Abstract

Patients may experience acute pain after cardiopulmonary surgery. Narcotic pain relievers may reduce pain, yet many patients still complained of discomfort at the project site despite the medications provided to reduce it. The purpose of this quantitative quasi-experimental quality improvement project was to determine if the implementation of Kolcaba's comfort verbal and comfort daisies scale assessments combined with the use of non-pharmacologic comfort measures would reduce the narcotic dose and increase the patients' comfort levels among post-cardiopulmonary surgical intensive care patients in an acute care hospital in urban New York over four weeks. Kolcaba's comfort theory guided the project. Narcotic use data were obtained from the hospital pharmacy reporting system on the total sample population of 105, n=82 in the comparative group, and n= 23 in the implementation group. An independent t-test of the narcotic dose data showed a statistically significant decrease in average in narcotic dose (mg) per administration from comparative (M=6.61, SD=8.83) to implementation (M= 2.47, SD=4.46), t (1134) = 7.45, p = .000. The 23 implementation group patients' comfort levels were rated before and after comfort interventions, and the paired samples t-test results showed a clinical and statistically significant increase in ratings from before (M=3.05, SD=2.66) to post-intervention (M=5.27, SD= 3.28), t (21) = -4.49, p=.000. This suggests nonpharmacologic interventions may be effective in improving patients' comfort during their hospitalization. Recommendations include continued monitoring of the data at six months to correlate statistical and clinical significance, larger sample size, and longer time.

Description

This dissertation has also been disseminated through the ProQuest Dissertations and Theses database.
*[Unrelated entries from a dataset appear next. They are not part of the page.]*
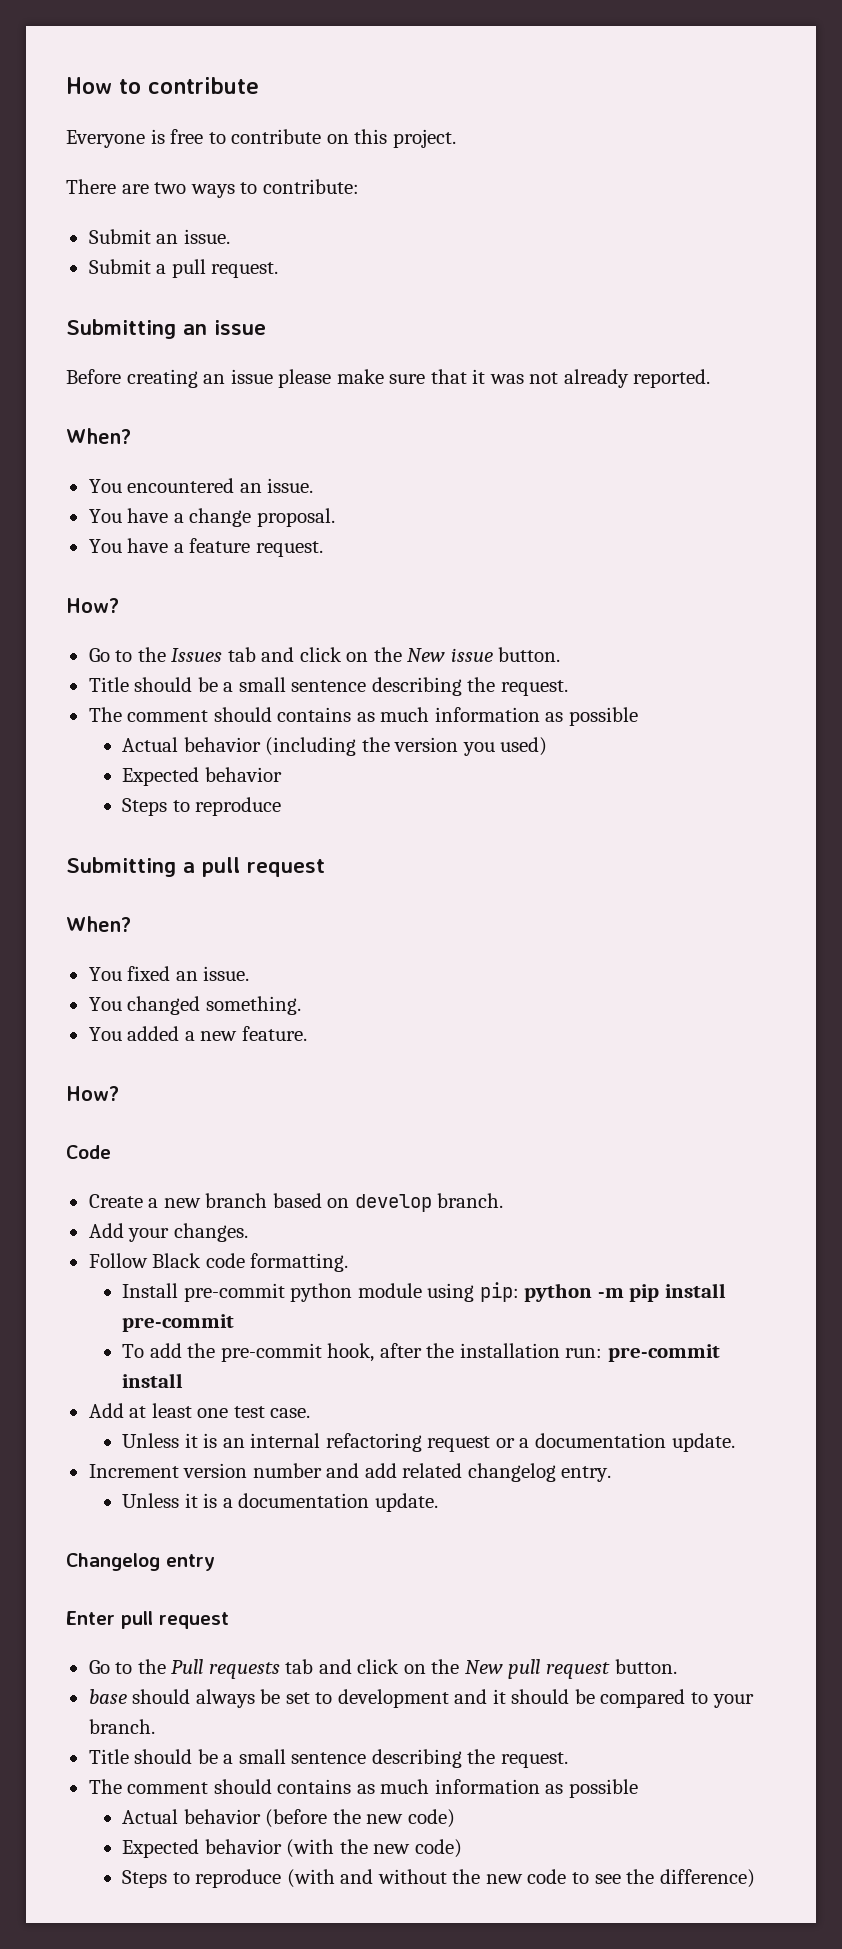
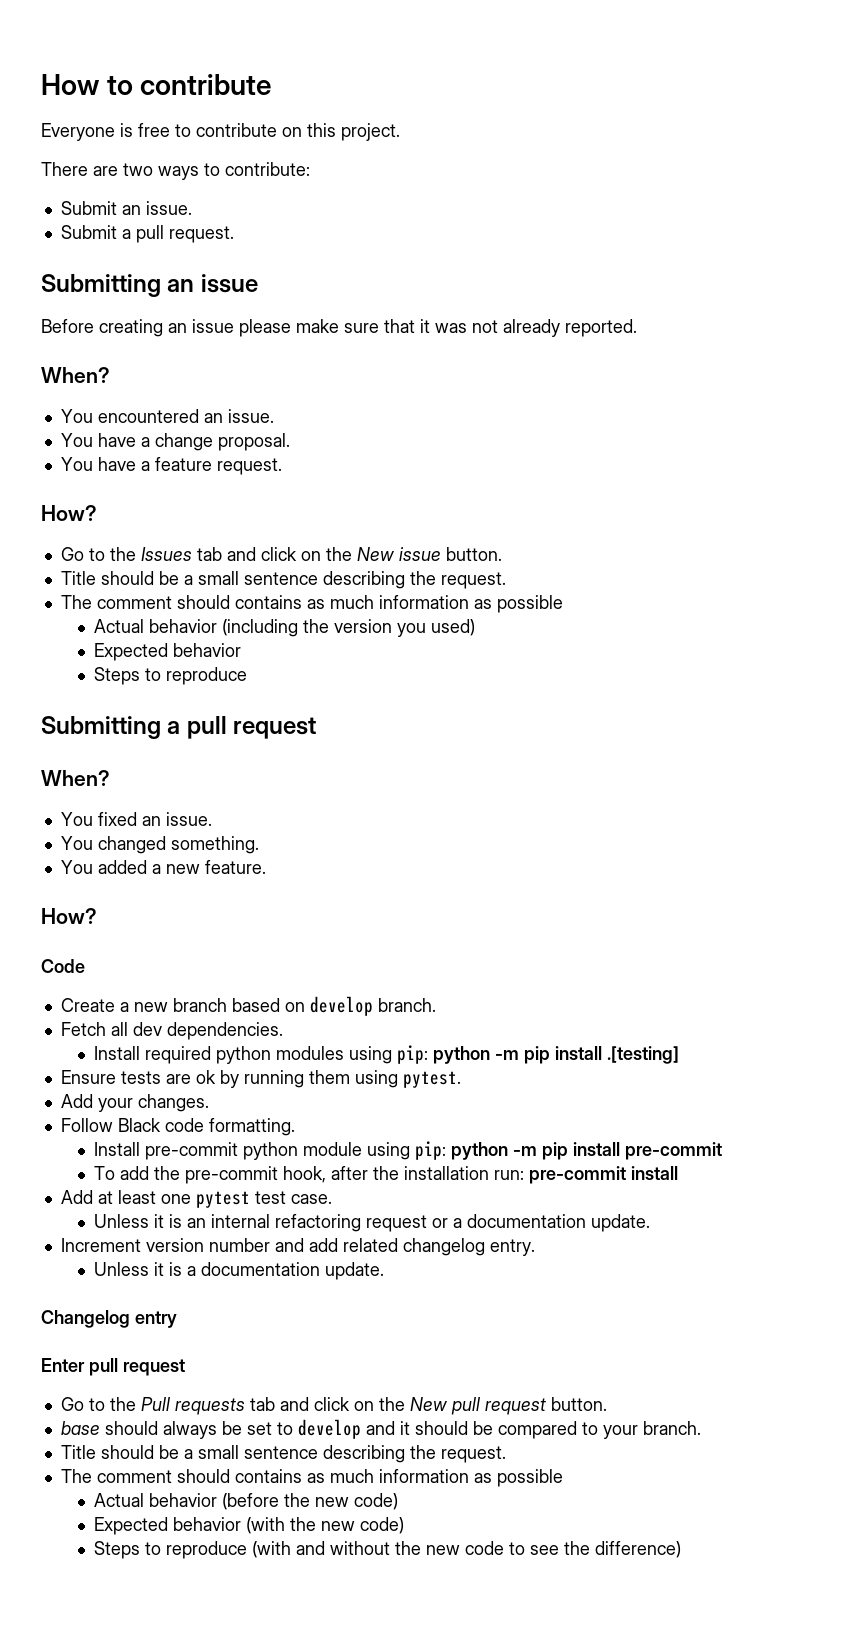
+ Fetch all dev dependencies.
+ Install required python modules using pip: python -m pip install .[testing]
+ Ensure tests are ok by running them using pytest.
- Add at least one test case.
+ Add at least one pytest test case.
- base should always be set to development and it should be compared to your branch.
+ base should always be set to develop and it should be compared to your branch.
Dissertation/thesis number: 28316738; ProQuest document ID: 2489333708. The author still retains copyright.

Author Details

Caroline Janga Doe, DNP, ACNP-BC, CNS

Sigma Membership

Alpha Chi

Type

Dissertation

Format Type

Text-based Document

Study Design/Type

Quasi-Experimental Study, Other

Research Approach

Quantitative Research

Keywords:

Acute Pain, Cardiopulmonary Surgeries, Discomfort, Kolcaba's Comfort Verbal Scale, Daisies Scales, Nonpharmacologic Comfort Measures

Advisor

Leanne Prenivost

Second Advisor

Frances M. Cavanaugh

Degree

DNP

Degree Grantor

Grand Canyon University

Degree Year

2020

Rights Holder

All rights reserved by the author(s) and/or publisher(s) listed in this item record unless relinquished in whole or part by a rights notation or a Creative Commons License present in this item record.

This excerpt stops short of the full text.